TASK GOAL:
Pictures must not appear in the copy. Restate exactly the lines below from the one with "none -> <div>" through the one with "-> <span>Dispatches: graphical", inclusive.

EXCERPTED DATA:

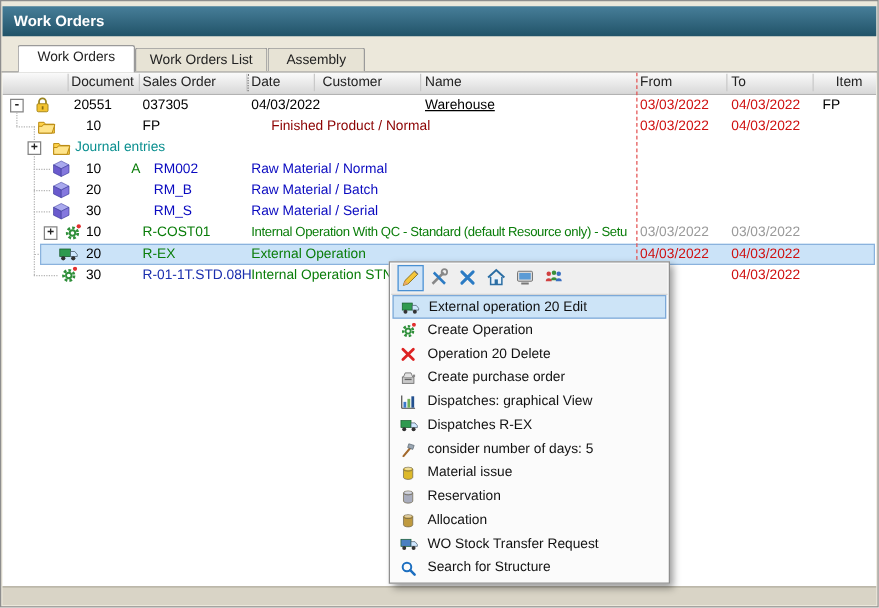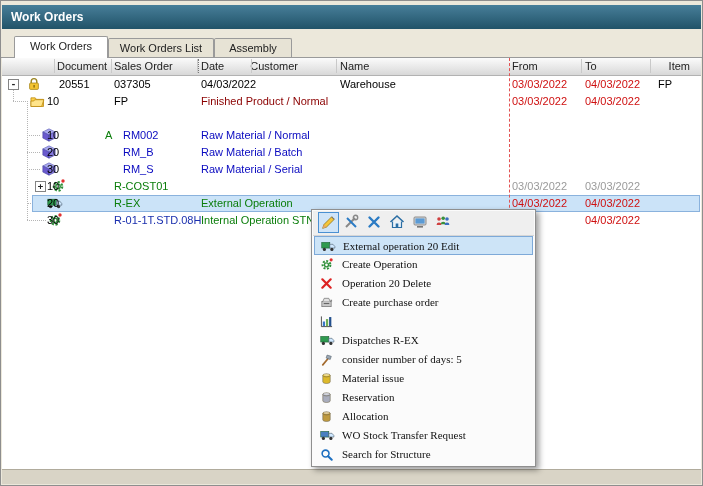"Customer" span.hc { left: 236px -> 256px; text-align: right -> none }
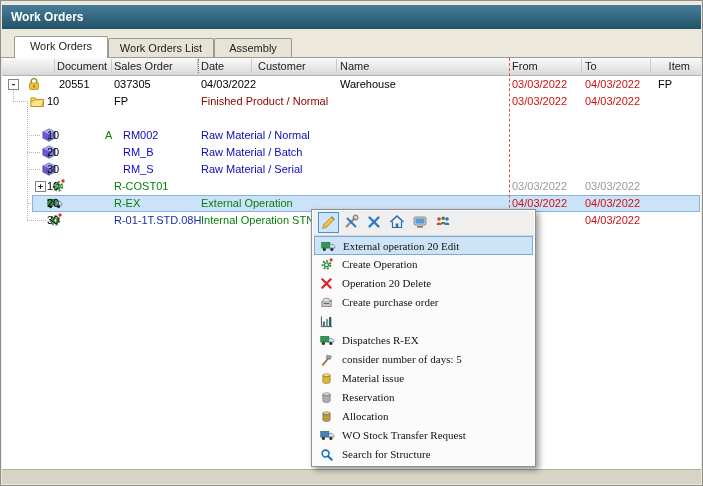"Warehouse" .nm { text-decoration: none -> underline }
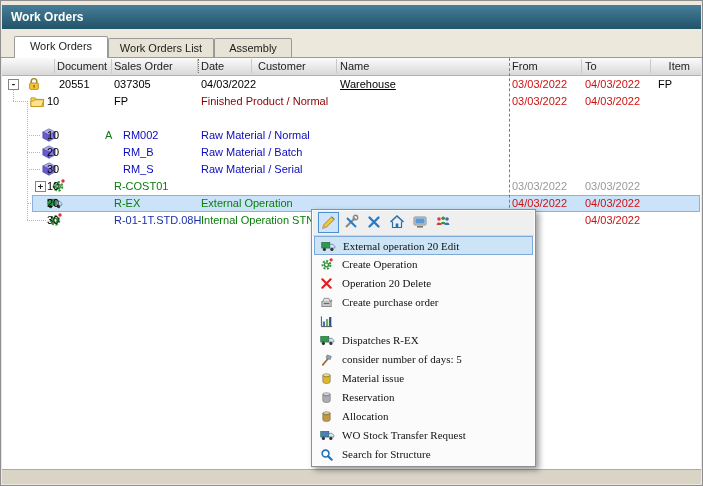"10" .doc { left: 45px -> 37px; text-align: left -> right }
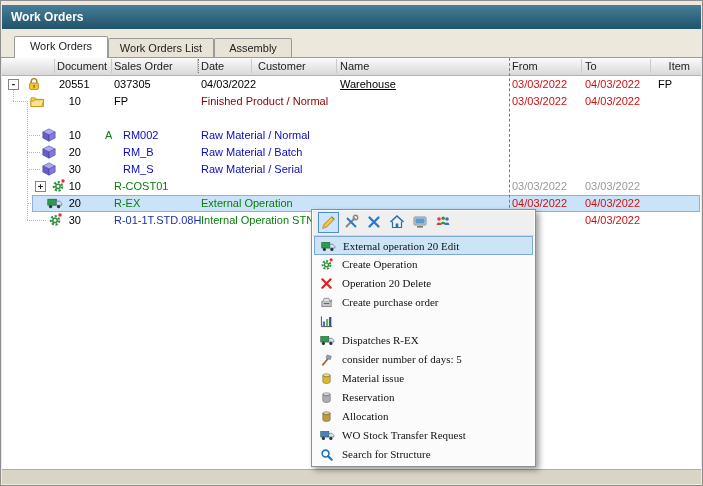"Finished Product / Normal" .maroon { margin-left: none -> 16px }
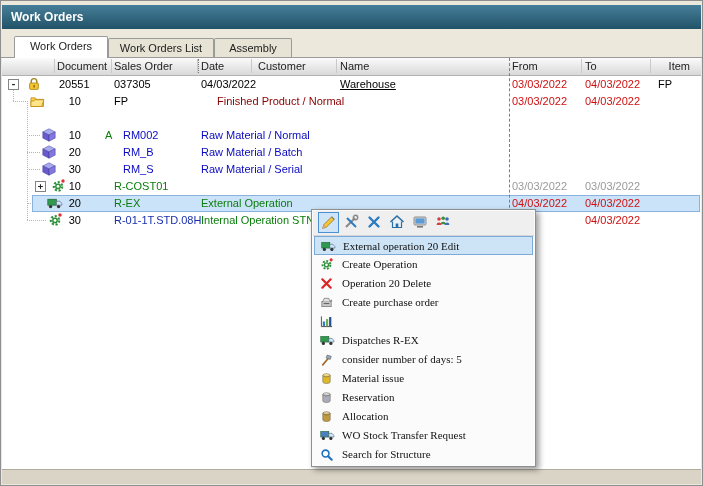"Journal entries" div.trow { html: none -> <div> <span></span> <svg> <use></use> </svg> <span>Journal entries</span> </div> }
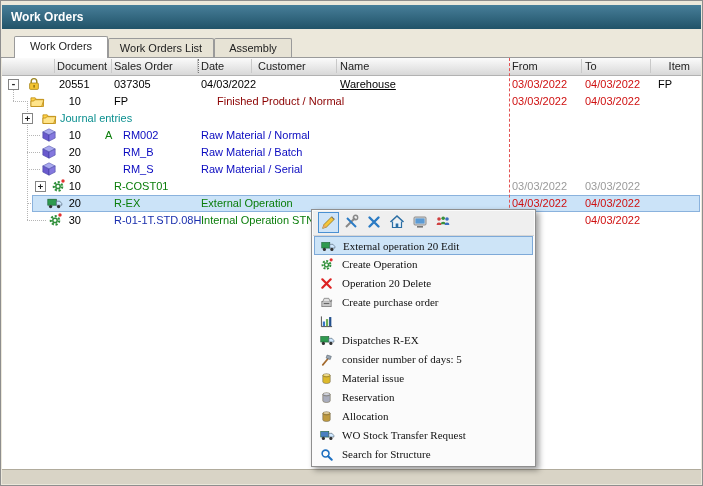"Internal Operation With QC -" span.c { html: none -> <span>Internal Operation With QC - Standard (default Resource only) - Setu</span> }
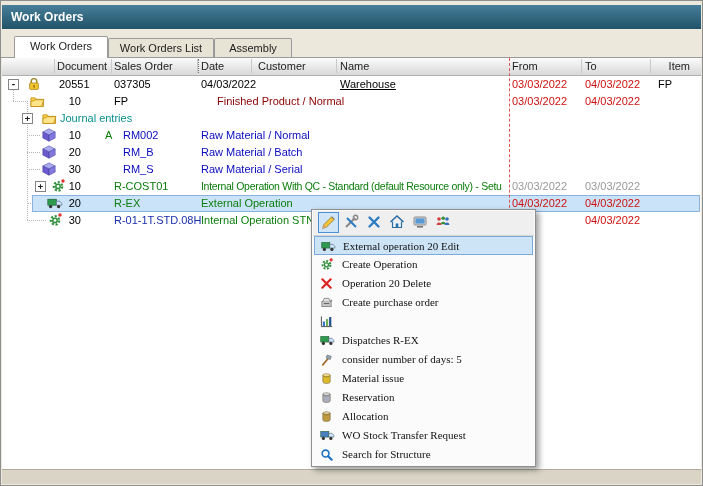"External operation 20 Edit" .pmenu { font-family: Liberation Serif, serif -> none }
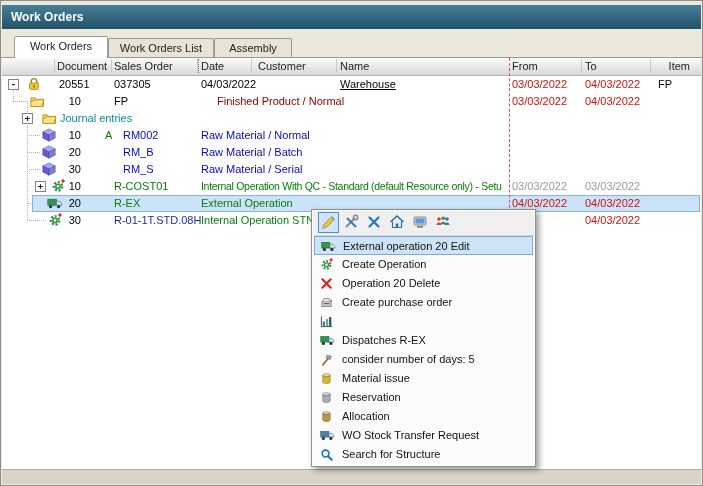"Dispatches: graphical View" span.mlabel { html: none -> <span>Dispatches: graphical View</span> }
--
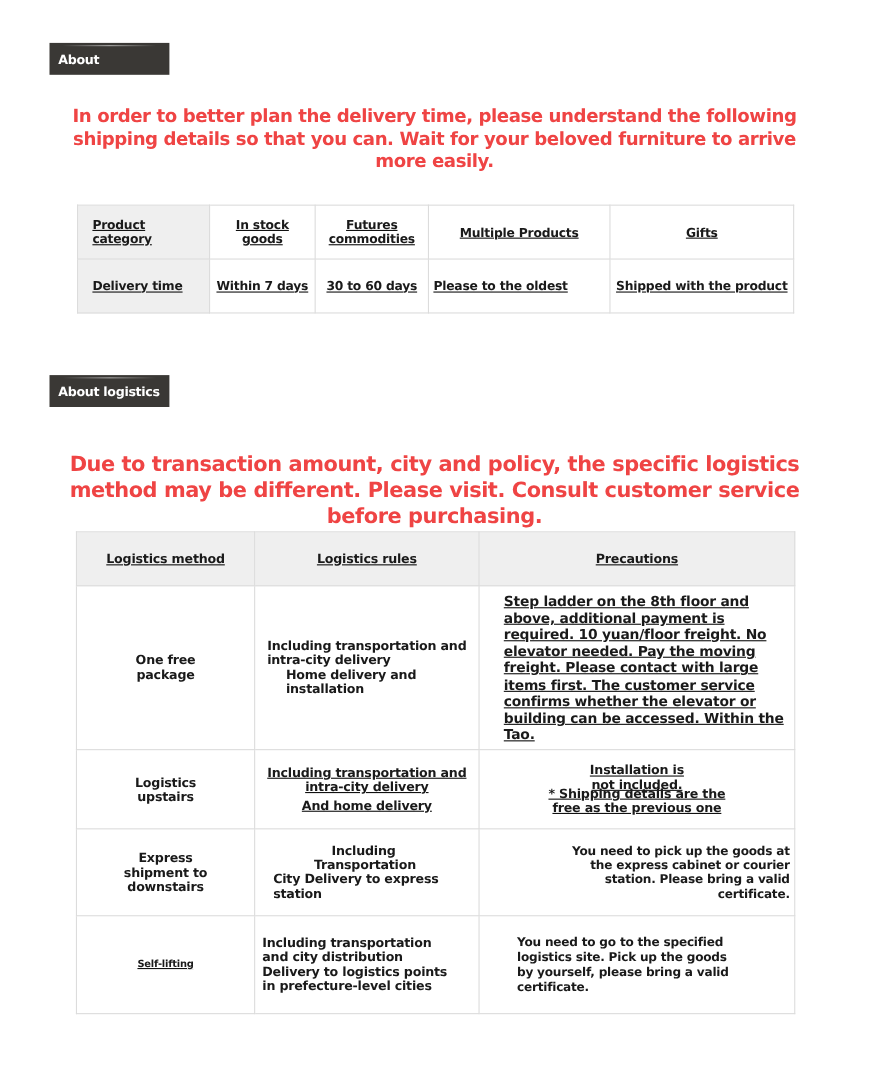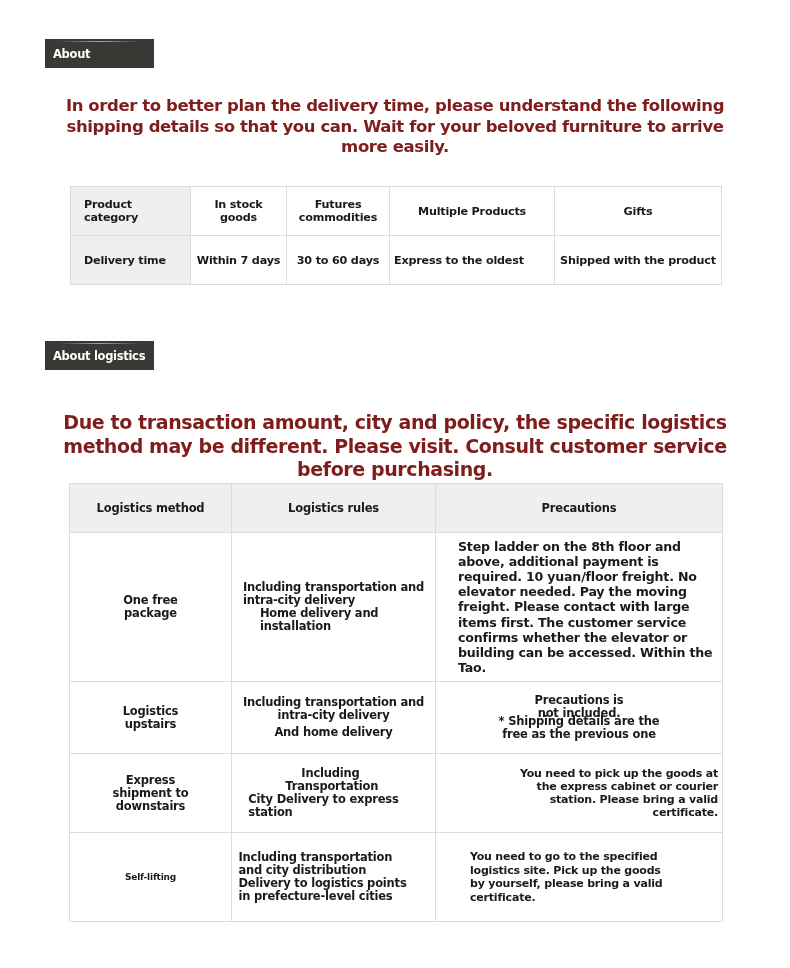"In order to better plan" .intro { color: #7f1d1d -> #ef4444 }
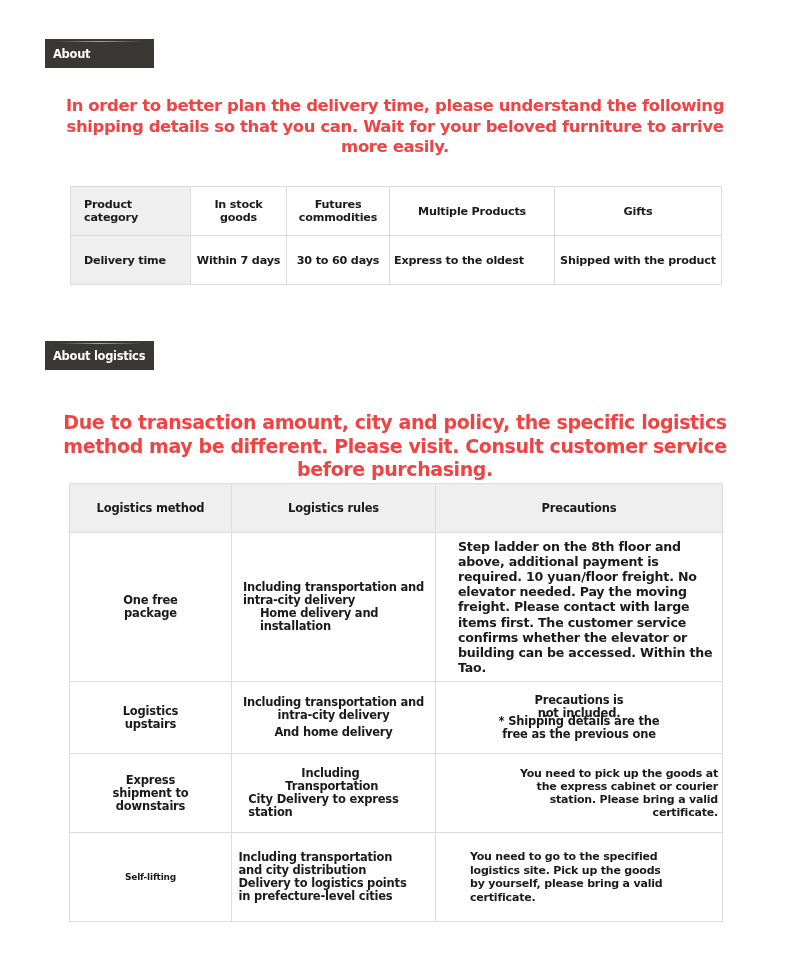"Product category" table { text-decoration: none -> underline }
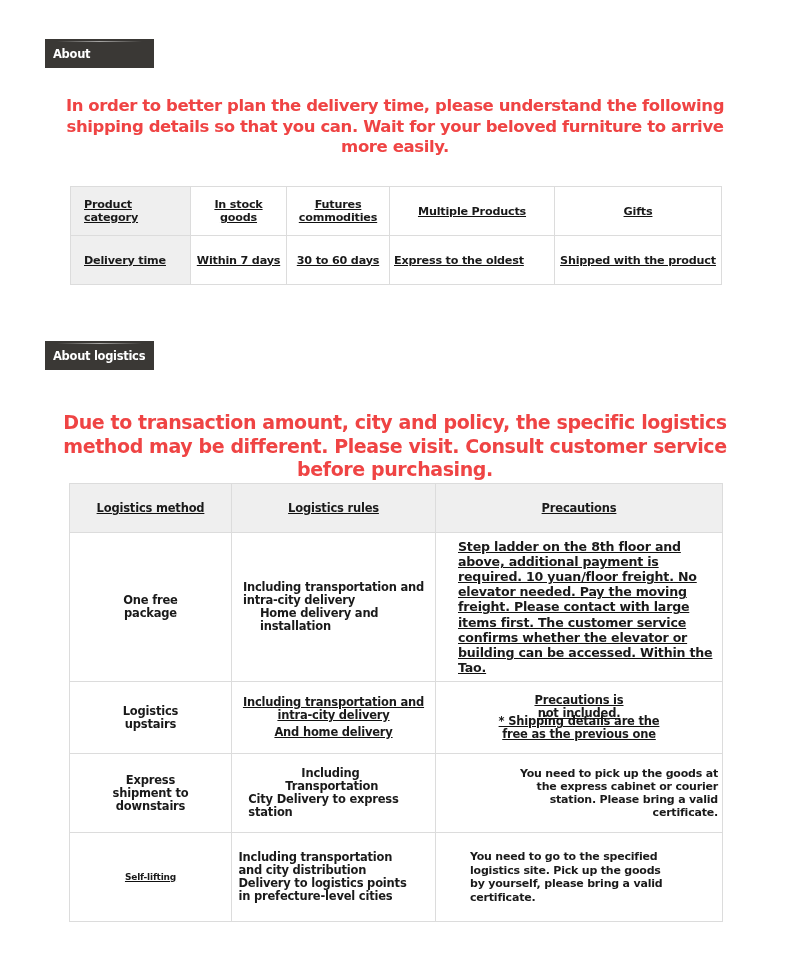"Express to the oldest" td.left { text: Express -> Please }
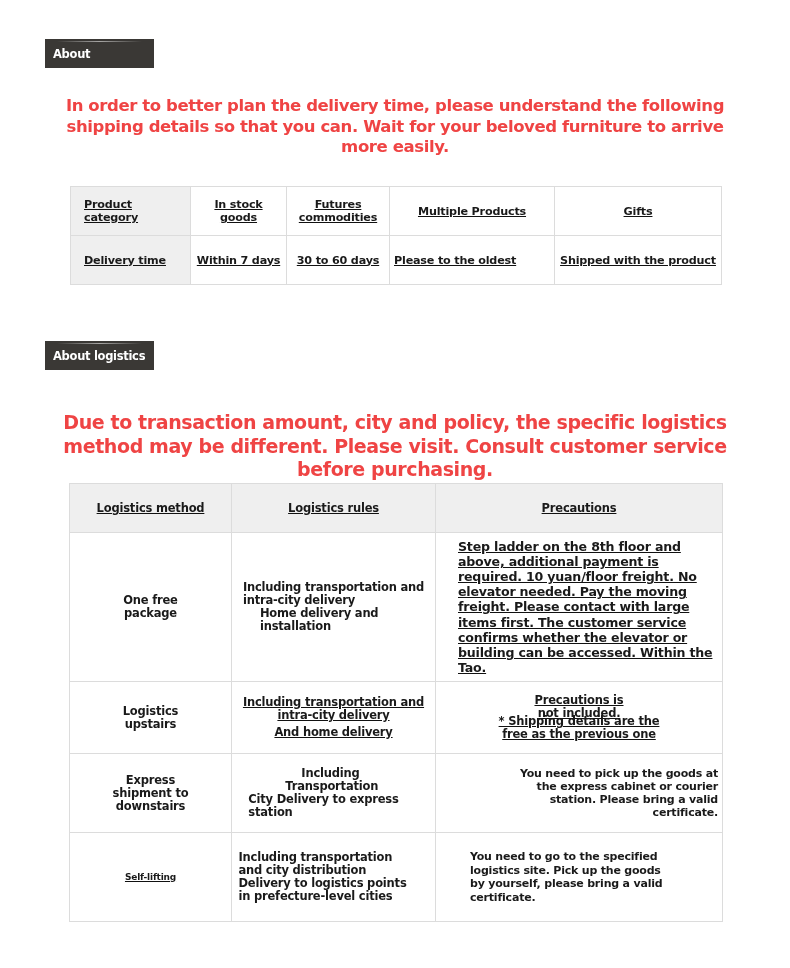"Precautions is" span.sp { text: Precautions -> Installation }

RESULT OF THIS EXERCISE:
"Journal entries" div.trow { html: none -> <div> <span></span> <svg> <use></use> </svg> <span>Journal entries</span> </div> }
"Internal Operation With QC -" span.c { html: none -> <span>Internal Operation With QC - Standard (default Resource only) - Setu</span> }
"External operation 20 Edit" .pmenu { font-family: Liberation Serif, serif -> none }
"Dispatches: graphical View" span.mlabel { html: none -> <span>Dispatches: graphical View</span> }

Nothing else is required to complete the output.